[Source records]
============================================================
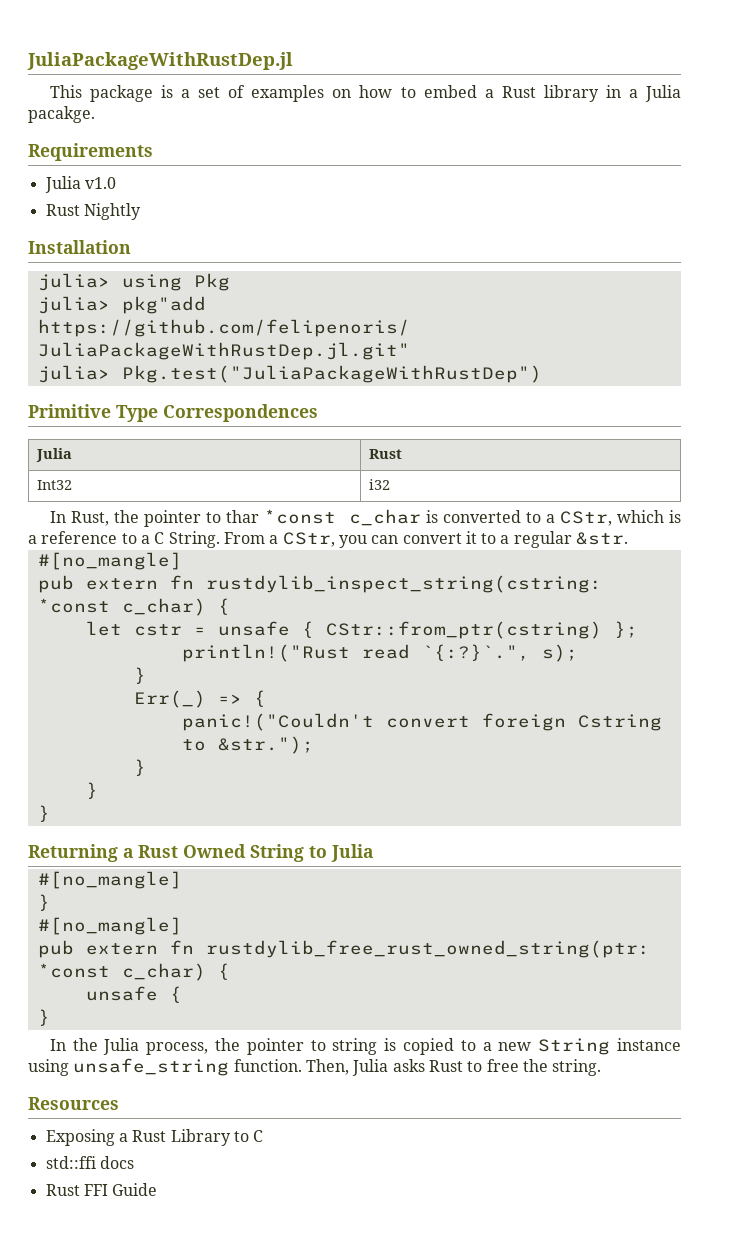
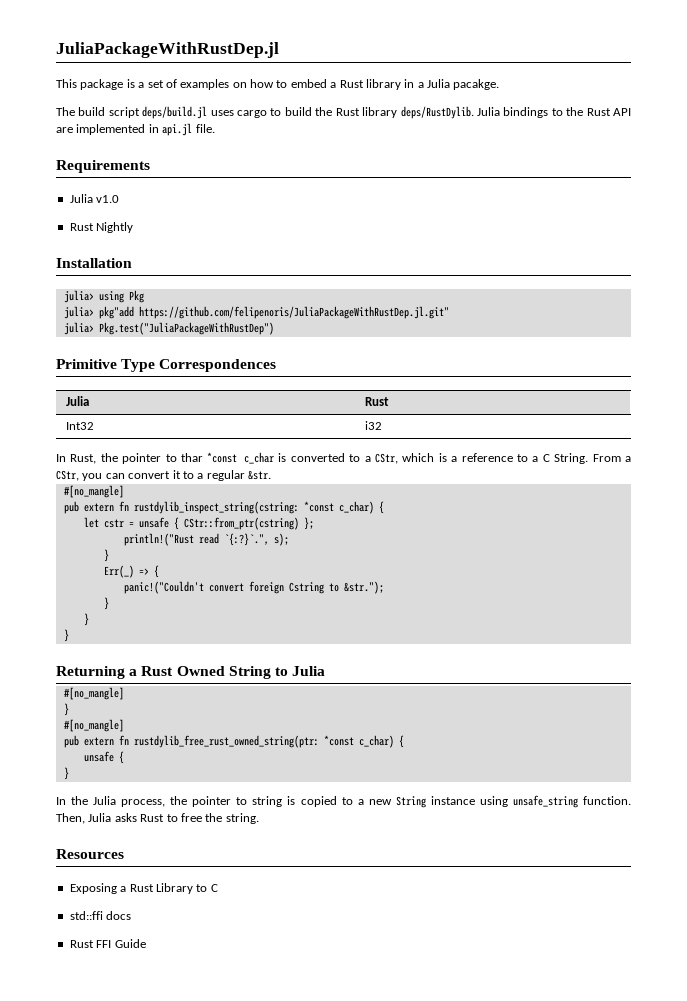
(95, 114) none -> [56,106,631,119] [56,123,215,136] // The build script deps/build.jl uses cargo to build the Rust library deps/RustDylib. Julia bindings to the Rust API are implemented in api.jl file.

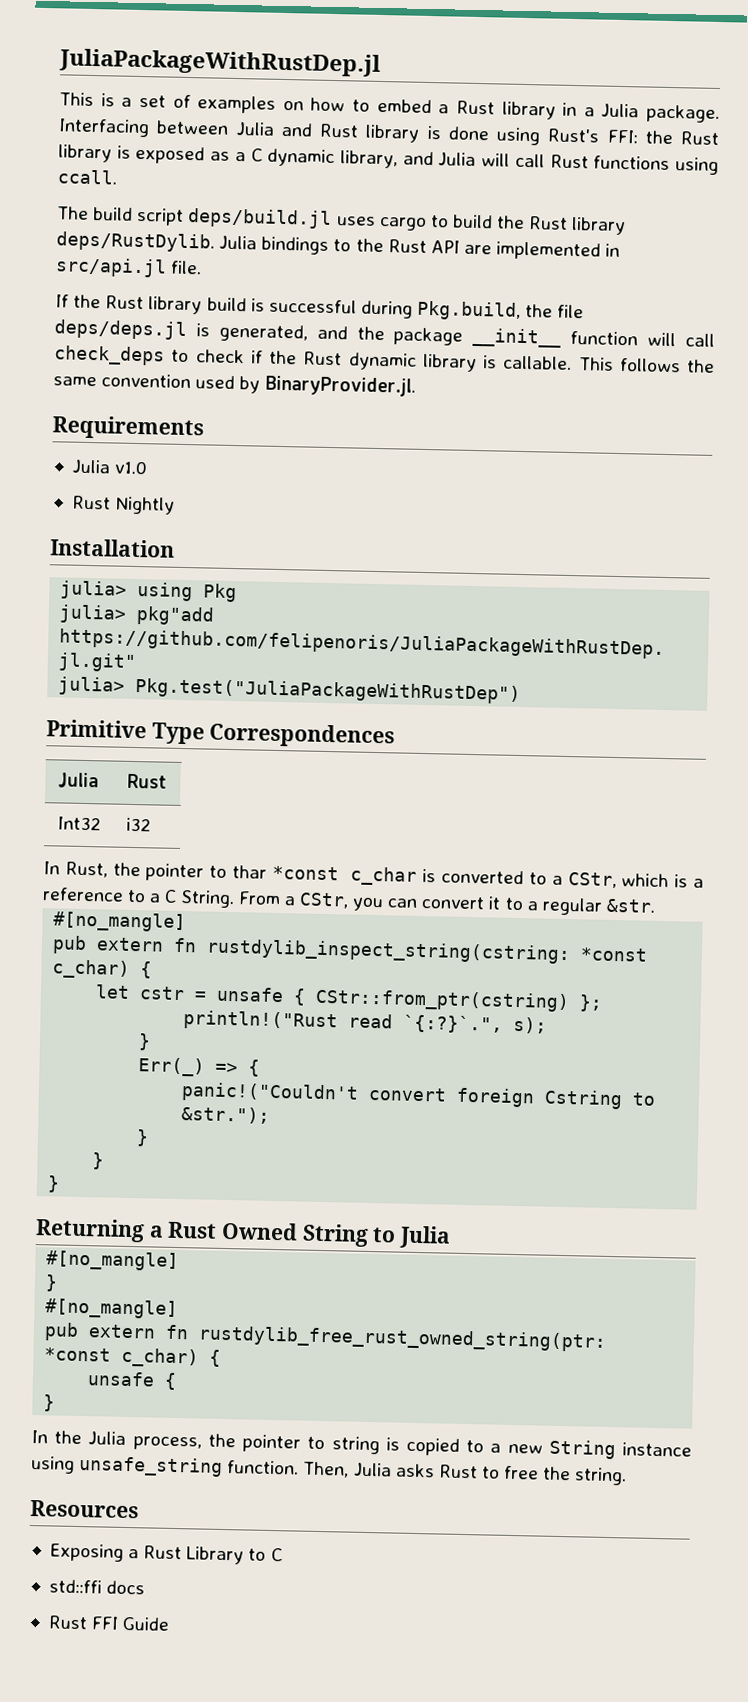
[80,79,124,90] package -> (94, 99) none
[453,79,500,90] pacakge. -> [646,104,720,124] [58,118,720,146] [58,144,719,176] [57,169,118,185] package. Interfacing between Julia and Rust library is done using Rust's FFI: the Rust library is exposed as a C dynamic library, and Julia will call Rust functions using ccall.
[162,123,193,136] api.jl -> [55,257,167,278] src/api.jl
(215, 128) none -> [55,294,585,321] [54,319,716,348] [54,345,715,373] [53,373,416,397] // If the Rust library build is successful during Pkg.build, the file deps/deps.jl is generated, and the package __init__ function will call check_deps to check if the Rust dynamic library is callable. This follows the same convention used by BinaryProvider.jl.

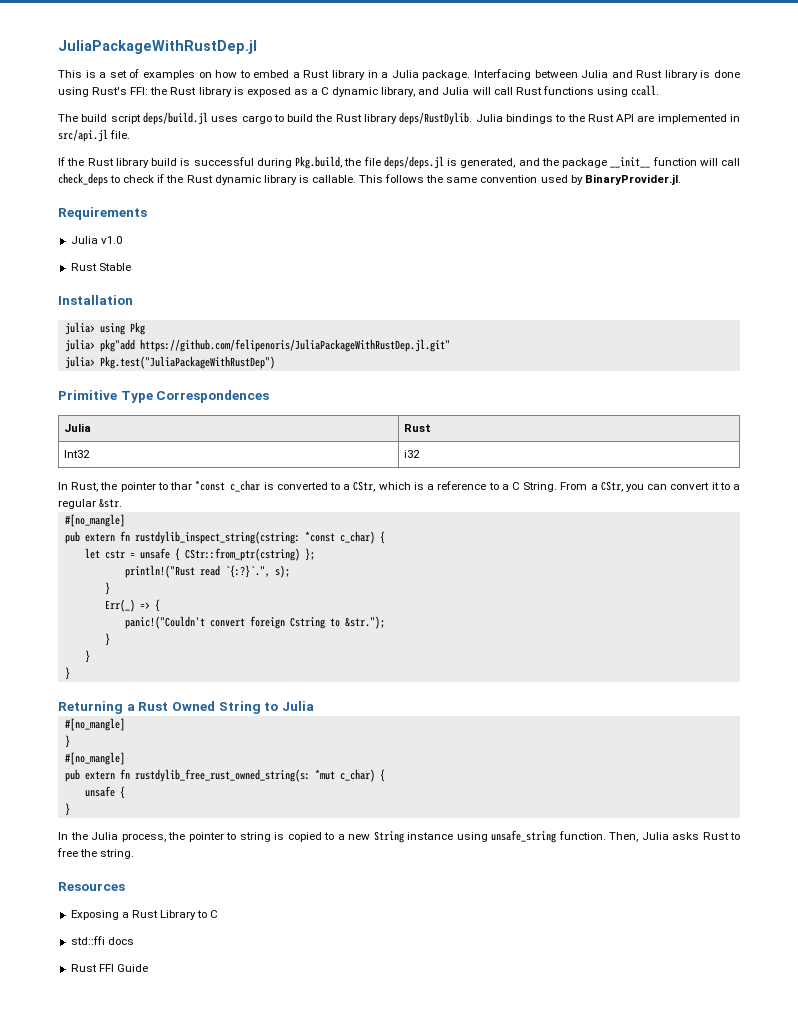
[114,496,176,515] Nightly -> [98,263,131,271] Stable
[198,1325,608,1352] [44,1347,112,1362] rustdylib_free_rust_owned_string(ptr: *const -> [134,769,335,782] rustdylib_free_rust_owned_string(s: *mut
============================================================
■ WHAT TO WORK ON ■
Would you report every line of the entries above containing the word "package"?

■ WRITTEN RESPONSE ■
[80,79,124,90] package -> (94, 99) none
[453,79,500,90] pacakge. -> [646,104,720,124] [58,118,720,146] [58,144,719,176] [57,169,118,185] package. Interfacing between Julia and Rust library is done using Rust's FFI: the Rust library is exposed as a C dynamic library, and Julia will call Rust functions using ccall.
(215, 128) none -> [55,294,585,321] [54,319,716,348] [54,345,715,373] [53,373,416,397] // If the Rust library build is successful during Pkg.build, the file deps/deps.jl is generated, and the package __init__ function will call check_deps to check if the Rust dynamic library is callable. This follows the same convention used by BinaryProvider.jl.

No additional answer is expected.